「ちょっとお手洗い行ってきますね!しそちゃん、一緒に行こお!」
唐突にトイレに誘われ、彼女は私の腕を取るように席から連れ出す。
「〇〇先輩って、超優しくって!私運動苦手だけど、このサークル楽しそうってなっちゃって!」
「てか女子少なすぎよね!?しそちゃん、サークル行くとき誘ってね!」
「経済学部の〇〇くん、見た!?」
矢継ぎ早に話しかけてくるのは、同じ大学の同級生Mちゃん。
私達は新入生で、あるスポーツサークルの新入生歓迎食事会で初めて顔を合わせた。
「しそちゃん、スポーツできそう!何やってたの?」
「ソフトボール?すごいね!どこのポジション?」
Mちゃんはいつもメイクバッチリ。仲良くなれる気がしなかった
お手洗いの鏡の前、Mちゃんは持ってきたポーチから次々化粧品を取り出し、メイク直しを始めた。私とのお喋りとニコニコ笑顔を絶やさずに。
とても器用だ。そして、コミュ力(コミュニケーション能力)と女子力が半端ない。
唇にリップクリームを塗るくらいで、メイク直し以前に、メイクなんてそもそもしていない私はMちゃんの隣、ぎこちない笑みで鏡に映った。
知らない人との飲み会は緊張して、うまく喋れない。リラックスして飲み会を楽しむMちゃんが羨ましい。
彼女は正反対の人間だ。仲良くなれる気がしない。それが、Mちゃんの最初の印象。
「しそちゃんはやっぱり上手だねえ。ボール、どうやったらうまく投げられるの?」
「ちょっと〇〇先輩ったら、ばかにしないでくださいよぉ!」
彼女は本当に運動が苦手だったけど、ケラケラ笑って楽しむのを見てると、一緒にいるこっちもなんだか笑っちゃう。サークルでも学内の廊下で会っても、いつもメイクはバッチリ。すごいなあ。
メイクを教えてほしいと頼んだ。ほんの少しでも自信を持ちたかった
「しそちゃん、〇〇先輩のこと好きでしょ!?」
ある日、グラウンドの隅っこのベンチで休憩中、Mちゃんに好きな人を見事に言い当てられた。

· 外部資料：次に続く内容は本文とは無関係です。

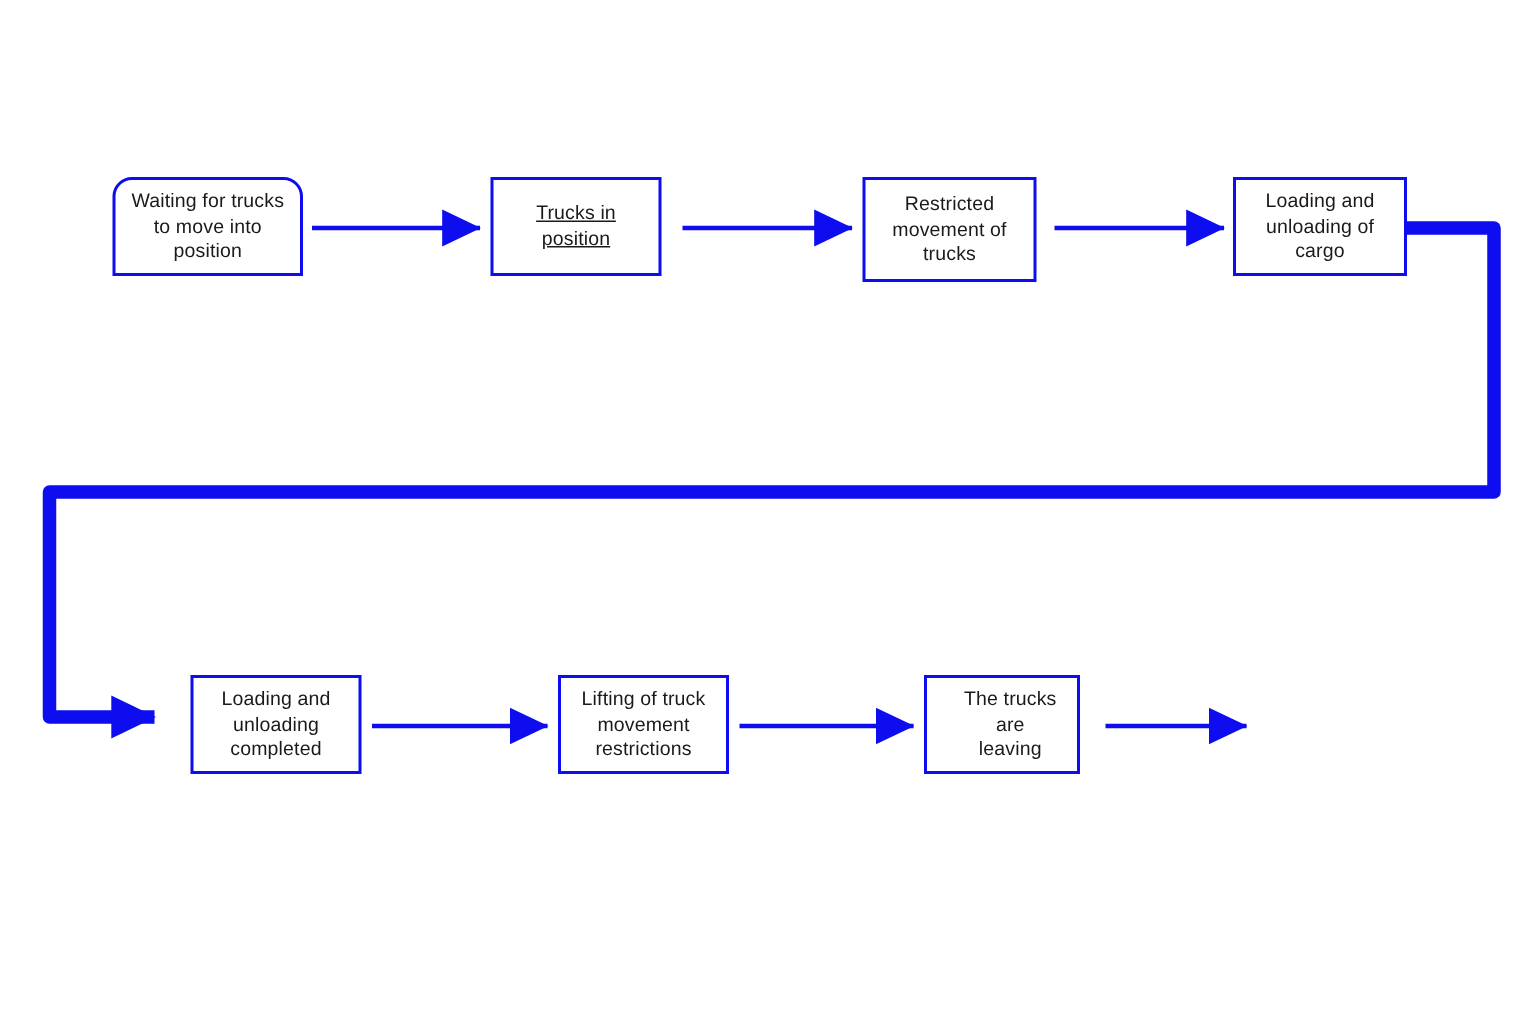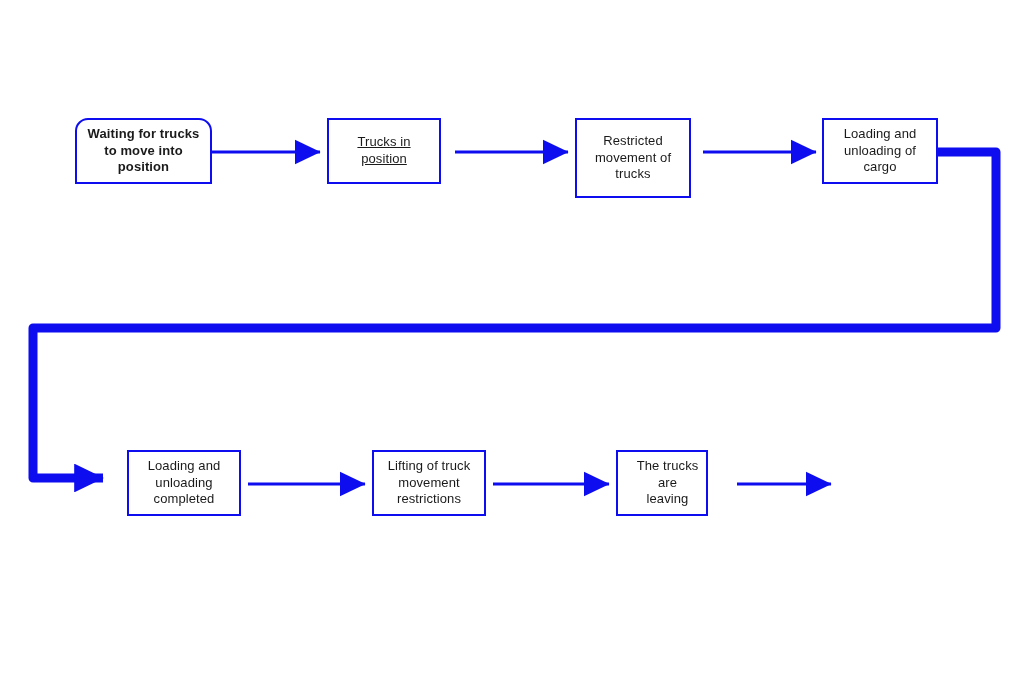--- a/index.html
+++ b/index.html
@@ -76,7 +76,7 @@
     <line x1="737" y1="484" x2="831" y2="484" stroke="#0d0df0" stroke-width="3" marker-end="url(#arrowThin)"></line>
   </svg>
 
-  <div class="node rounded-top" style="left:75px; top:118px; width:137px; height:66px;font-weight:bold;">
+  <div class="node rounded-top" style="left:75px; top:118px; width:127px; height:66px;">
     <span class="node-label">Waiting for trucks
 to move into
 position</span>

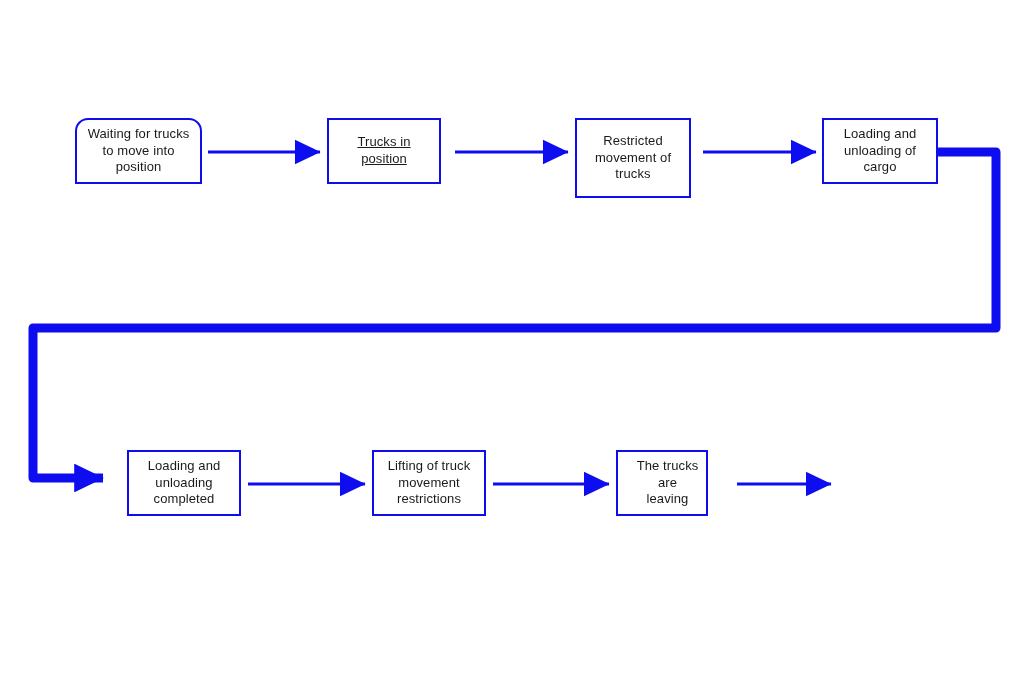--- a/index.html
+++ b/index.html
@@ -87,7 +87,7 @@
 position</span>
   </div>
 
-  <div class="node" style="left:575px; top:118px; width:116px; height:80px;">
+  <div class="node" style="left:575px; top:118px; width:116px; height:70px;">
     <span class="node-label">Restricted
 movement of
 trucks</span>

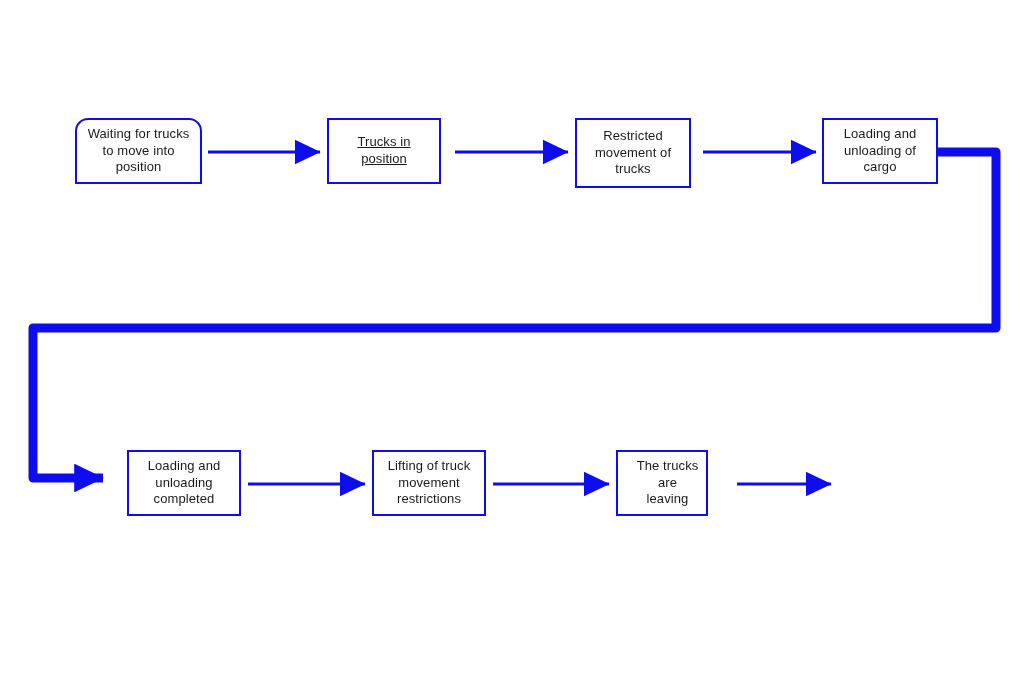--- a/index.html
+++ b/index.html
@@ -111,7 +111,7 @@
 restrictions</span>
   </div>
 
-  <div class="node" style="left:616px; top:450px; width:92px; height:66px;padding-left:16px;">
+  <div class="node" style="left:616px; top:450px; width:104px; height:66px;padding-left:16px;">
     <span class="node-label">The trucks are
 leaving</span>
   </div>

嘘やん。1ミリも好きな素振り出してないつもりだったのに。
絶句する私と、ニヤニヤしてるMちゃん。あ、当たった!?って嬉しそうに、ニヤニヤニヤニヤ2倍増しに笑ってる。
「あのっ、お願いがあるんやけど!メイク、教えてくれない?」
とっさに、彼女にメイクを教えてほしいと頼み込んだ。
彼女のように可愛くてお喋り上手な女の子になって、先輩を振り向かせようなんて思ってない。でも、先輩とふと目が合った時、ほんの少し自信が持てたら。ほんの少し今より可愛くなれたら。
「もっちろん!しそちゃん、メイクしたらもっと可愛くなれるよ!」
大学の空き教室で、彼女はいつものポーチを取り出した。
「マスカラはこのメーカーのが使いやすくて、アイブロウはこれ。化粧下地のクリームとコンシーラーと……」
化粧未経験の私、彼女の口から出るワードが全く理解不能だ。そんな私をばかにすることなく、Mちゃんは丁寧に説明しながらメイクしてくれた。

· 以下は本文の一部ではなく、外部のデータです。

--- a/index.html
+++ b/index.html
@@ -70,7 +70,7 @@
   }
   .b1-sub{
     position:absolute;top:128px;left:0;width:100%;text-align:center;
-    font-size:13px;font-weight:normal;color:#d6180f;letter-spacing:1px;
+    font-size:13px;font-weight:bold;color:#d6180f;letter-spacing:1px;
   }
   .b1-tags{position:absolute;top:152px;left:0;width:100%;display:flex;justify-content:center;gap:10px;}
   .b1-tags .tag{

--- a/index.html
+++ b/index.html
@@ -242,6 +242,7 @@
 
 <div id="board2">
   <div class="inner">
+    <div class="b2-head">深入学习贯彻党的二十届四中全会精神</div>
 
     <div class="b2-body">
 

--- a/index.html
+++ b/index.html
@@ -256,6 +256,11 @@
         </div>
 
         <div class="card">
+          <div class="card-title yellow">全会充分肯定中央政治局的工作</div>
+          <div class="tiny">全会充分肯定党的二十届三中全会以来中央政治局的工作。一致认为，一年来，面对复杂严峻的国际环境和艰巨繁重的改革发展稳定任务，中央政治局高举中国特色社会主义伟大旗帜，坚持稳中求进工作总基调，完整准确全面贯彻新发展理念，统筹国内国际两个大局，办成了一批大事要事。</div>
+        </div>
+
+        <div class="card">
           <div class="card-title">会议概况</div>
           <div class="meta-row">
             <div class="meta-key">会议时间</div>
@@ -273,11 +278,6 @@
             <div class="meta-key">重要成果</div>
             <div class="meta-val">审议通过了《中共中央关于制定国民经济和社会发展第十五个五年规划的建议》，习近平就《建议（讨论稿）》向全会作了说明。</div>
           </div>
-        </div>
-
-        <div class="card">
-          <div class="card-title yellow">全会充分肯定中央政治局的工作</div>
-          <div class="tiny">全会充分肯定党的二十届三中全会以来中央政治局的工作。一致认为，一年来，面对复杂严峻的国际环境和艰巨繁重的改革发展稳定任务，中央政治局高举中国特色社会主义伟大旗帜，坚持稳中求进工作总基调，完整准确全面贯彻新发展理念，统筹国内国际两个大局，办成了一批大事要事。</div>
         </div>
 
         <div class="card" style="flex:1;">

まつ毛や唇がモサモサして落ち着かないけど、鏡の中の自分はいつもと全く違う。健康的というか、生き生きした感じ。
素直で一生懸命な彼女。一部だけ見て、彼女という人間を判断していた
「ありがとう!なんか別人みたい!」
「メイクするとテンション上がるでしょ!やっぱり可愛く見られたいし!」
Mちゃんはとても嬉しそうにニッコリした。
いつもメイクに手抜かりなく、笑顔絶やさぬ彼女は充分に魅力的で素敵だ。
しかし、メイクをしている時の彼女は、好きな気持ちに素直で一生懸命で、新しい一面を見た気がした。
Mちゃんみたいなタイプ、友達になれないと思ってた。
飲み会の席で真っ先に、サラダを皿に人数分取り分ける子。
男性の前でいつもよりワントーン高い声で話す子。
お手洗いの鏡の前で、しっかりメイク直しする子。
私は彼女のほんの一部だけ見て、彼女という人間を判断していた。それが間違いだと気付くと同時に、彼女のことをもっと知りたいと思った。
結局、先輩に好きという気持ちを伝える勇気は出ないまま恋は終わったけど、メイクをきっかけに、Mちゃんとはとても仲のいい友達になれた。
メイクとの距離感。
それは私にとって、Mちゃんとの距離感。
今でも彼女は、私の大好きなメイクの先輩だ。